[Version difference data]
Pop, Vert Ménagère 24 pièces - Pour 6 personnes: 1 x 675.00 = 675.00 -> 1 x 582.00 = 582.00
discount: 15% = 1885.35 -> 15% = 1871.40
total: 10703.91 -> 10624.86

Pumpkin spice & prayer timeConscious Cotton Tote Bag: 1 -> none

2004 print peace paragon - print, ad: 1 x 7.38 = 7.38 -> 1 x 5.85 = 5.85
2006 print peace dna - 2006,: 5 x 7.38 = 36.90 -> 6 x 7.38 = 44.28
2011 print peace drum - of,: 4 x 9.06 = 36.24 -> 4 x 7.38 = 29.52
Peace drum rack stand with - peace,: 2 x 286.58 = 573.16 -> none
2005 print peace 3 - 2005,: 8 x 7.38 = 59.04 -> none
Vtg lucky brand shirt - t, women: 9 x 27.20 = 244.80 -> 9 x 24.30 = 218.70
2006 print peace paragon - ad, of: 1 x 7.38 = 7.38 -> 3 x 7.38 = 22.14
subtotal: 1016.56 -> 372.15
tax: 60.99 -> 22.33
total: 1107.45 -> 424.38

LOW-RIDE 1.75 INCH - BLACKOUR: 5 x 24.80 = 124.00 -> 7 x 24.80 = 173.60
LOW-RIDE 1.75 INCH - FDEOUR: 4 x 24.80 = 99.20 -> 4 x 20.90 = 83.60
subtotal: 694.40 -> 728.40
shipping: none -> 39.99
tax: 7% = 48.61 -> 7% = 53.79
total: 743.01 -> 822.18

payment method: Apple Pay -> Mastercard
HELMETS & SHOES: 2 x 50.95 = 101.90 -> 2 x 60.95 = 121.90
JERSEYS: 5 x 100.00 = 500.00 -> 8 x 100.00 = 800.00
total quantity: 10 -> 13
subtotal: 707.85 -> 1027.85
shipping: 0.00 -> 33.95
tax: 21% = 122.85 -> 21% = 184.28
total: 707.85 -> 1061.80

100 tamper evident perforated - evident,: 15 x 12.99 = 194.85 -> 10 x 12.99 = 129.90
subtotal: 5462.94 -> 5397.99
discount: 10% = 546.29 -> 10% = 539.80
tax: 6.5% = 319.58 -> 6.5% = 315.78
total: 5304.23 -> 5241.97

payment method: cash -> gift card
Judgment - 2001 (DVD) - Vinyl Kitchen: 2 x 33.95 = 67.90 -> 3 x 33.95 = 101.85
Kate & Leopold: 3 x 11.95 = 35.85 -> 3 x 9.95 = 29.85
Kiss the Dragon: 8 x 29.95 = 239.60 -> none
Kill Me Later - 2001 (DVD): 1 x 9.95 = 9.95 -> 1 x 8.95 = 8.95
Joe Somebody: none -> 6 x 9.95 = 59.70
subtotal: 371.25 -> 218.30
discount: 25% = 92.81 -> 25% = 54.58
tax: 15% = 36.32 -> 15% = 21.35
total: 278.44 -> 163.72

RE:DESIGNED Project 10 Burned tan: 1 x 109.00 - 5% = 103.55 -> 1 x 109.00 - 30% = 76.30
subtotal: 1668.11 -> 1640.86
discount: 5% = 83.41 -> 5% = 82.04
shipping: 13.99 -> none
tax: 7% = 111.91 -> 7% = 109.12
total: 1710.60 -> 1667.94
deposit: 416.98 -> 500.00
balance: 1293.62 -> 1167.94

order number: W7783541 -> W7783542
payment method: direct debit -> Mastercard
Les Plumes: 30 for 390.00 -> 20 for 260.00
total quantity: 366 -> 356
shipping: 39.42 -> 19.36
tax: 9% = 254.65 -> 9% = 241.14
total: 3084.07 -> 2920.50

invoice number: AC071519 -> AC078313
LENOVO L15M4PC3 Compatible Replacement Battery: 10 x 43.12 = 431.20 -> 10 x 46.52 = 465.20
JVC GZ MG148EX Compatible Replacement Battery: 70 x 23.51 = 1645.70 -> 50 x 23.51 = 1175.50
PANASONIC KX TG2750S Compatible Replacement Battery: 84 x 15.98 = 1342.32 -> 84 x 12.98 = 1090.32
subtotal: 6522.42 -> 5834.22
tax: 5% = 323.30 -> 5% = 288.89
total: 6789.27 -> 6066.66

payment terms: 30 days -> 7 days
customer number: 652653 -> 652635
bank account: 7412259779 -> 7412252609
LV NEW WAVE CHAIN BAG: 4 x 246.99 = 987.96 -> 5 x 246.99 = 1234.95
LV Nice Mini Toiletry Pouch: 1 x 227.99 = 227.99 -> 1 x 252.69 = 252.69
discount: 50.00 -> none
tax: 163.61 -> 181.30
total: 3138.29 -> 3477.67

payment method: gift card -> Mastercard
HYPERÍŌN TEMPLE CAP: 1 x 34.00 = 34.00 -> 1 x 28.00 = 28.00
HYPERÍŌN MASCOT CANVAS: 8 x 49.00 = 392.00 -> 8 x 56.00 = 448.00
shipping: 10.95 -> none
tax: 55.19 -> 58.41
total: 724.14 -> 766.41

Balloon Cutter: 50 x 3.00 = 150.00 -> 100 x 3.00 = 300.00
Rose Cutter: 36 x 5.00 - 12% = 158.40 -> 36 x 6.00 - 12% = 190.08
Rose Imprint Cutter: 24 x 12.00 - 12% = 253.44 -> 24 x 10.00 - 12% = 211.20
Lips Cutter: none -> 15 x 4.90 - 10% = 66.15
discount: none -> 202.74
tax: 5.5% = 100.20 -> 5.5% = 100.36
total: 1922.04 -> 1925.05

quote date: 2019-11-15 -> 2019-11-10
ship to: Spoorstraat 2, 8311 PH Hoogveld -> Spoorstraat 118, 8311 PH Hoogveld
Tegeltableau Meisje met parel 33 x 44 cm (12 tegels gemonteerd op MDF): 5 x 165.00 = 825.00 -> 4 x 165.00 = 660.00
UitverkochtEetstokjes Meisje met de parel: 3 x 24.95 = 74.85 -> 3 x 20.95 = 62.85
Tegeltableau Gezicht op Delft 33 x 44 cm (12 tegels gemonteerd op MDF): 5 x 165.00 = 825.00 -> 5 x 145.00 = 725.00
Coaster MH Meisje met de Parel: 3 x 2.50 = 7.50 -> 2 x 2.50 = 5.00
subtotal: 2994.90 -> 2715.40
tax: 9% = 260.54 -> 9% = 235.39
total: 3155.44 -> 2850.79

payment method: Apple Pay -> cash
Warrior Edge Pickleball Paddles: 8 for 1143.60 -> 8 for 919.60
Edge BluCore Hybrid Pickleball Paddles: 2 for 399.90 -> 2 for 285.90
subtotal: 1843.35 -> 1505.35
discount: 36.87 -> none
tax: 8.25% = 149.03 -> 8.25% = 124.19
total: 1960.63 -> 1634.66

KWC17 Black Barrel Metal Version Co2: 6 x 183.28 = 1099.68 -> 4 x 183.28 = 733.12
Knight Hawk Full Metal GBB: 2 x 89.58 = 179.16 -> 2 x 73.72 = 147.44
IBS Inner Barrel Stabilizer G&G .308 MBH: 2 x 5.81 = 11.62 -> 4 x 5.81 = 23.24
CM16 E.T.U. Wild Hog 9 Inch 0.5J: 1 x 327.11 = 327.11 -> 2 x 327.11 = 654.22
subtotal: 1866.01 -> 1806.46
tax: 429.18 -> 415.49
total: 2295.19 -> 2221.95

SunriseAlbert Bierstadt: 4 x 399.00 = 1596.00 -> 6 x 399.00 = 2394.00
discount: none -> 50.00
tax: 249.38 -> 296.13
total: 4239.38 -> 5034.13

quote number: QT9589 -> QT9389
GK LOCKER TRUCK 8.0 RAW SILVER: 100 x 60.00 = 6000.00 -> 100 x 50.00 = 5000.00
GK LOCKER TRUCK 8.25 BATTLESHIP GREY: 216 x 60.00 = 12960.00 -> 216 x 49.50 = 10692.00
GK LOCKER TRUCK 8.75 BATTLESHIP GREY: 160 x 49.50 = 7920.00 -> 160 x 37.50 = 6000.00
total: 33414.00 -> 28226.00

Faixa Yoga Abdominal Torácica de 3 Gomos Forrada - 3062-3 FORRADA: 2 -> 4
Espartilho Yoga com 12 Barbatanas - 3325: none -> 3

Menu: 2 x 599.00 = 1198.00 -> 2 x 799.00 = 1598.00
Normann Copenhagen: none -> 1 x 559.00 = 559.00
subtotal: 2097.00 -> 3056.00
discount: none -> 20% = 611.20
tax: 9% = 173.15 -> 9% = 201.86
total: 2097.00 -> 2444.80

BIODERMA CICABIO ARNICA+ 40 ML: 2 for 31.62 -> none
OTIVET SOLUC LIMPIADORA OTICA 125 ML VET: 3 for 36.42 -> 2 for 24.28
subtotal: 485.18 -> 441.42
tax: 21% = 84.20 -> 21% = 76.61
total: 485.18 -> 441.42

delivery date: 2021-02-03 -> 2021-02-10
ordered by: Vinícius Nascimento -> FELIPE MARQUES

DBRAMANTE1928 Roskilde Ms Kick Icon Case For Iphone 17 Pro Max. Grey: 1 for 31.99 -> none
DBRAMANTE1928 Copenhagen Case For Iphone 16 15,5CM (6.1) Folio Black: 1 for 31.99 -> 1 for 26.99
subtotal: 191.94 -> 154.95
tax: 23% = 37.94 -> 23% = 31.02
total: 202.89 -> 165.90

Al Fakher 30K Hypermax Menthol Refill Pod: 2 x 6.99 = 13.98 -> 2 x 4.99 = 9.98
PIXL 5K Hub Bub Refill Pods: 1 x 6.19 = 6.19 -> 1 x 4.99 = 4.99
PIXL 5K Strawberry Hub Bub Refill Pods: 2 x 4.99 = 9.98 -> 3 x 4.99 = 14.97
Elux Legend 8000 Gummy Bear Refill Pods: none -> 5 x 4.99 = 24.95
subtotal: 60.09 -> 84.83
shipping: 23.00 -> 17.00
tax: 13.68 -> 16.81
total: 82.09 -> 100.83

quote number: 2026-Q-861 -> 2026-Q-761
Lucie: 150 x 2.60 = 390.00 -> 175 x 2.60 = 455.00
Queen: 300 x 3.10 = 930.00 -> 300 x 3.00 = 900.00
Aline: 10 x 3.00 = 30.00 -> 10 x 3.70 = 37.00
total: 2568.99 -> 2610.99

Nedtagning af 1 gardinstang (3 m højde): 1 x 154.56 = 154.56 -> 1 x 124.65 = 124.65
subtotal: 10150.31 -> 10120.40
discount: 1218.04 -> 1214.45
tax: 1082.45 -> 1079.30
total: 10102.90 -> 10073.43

Task brief: The lines from the top of the data above down to the line containing "JERSEYS: 5 x" are to be copied exactly; no other line should appear.

Your solution:
Pop, Vert Ménagère 24 pièces - Pour 6 personnes: 1 x 675.00 = 675.00 -> 1 x 582.00 = 582.00
discount: 15% = 1885.35 -> 15% = 1871.40
total: 10703.91 -> 10624.86

Pumpkin spice & prayer timeConscious Cotton Tote Bag: 1 -> none

2004 print peace paragon - print, ad: 1 x 7.38 = 7.38 -> 1 x 5.85 = 5.85
2006 print peace dna - 2006,: 5 x 7.38 = 36.90 -> 6 x 7.38 = 44.28
2011 print peace drum - of,: 4 x 9.06 = 36.24 -> 4 x 7.38 = 29.52
Peace drum rack stand with - peace,: 2 x 286.58 = 573.16 -> none
2005 print peace 3 - 2005,: 8 x 7.38 = 59.04 -> none
Vtg lucky brand shirt - t, women: 9 x 27.20 = 244.80 -> 9 x 24.30 = 218.70
2006 print peace paragon - ad, of: 1 x 7.38 = 7.38 -> 3 x 7.38 = 22.14
subtotal: 1016.56 -> 372.15
tax: 60.99 -> 22.33
total: 1107.45 -> 424.38

LOW-RIDE 1.75 INCH - BLACKOUR: 5 x 24.80 = 124.00 -> 7 x 24.80 = 173.60
LOW-RIDE 1.75 INCH - FDEOUR: 4 x 24.80 = 99.20 -> 4 x 20.90 = 83.60
subtotal: 694.40 -> 728.40
shipping: none -> 39.99
tax: 7% = 48.61 -> 7% = 53.79
total: 743.01 -> 822.18

payment method: Apple Pay -> Mastercard
HELMETS & SHOES: 2 x 50.95 = 101.90 -> 2 x 60.95 = 121.90
JERSEYS: 5 x 100.00 = 500.00 -> 8 x 100.00 = 800.00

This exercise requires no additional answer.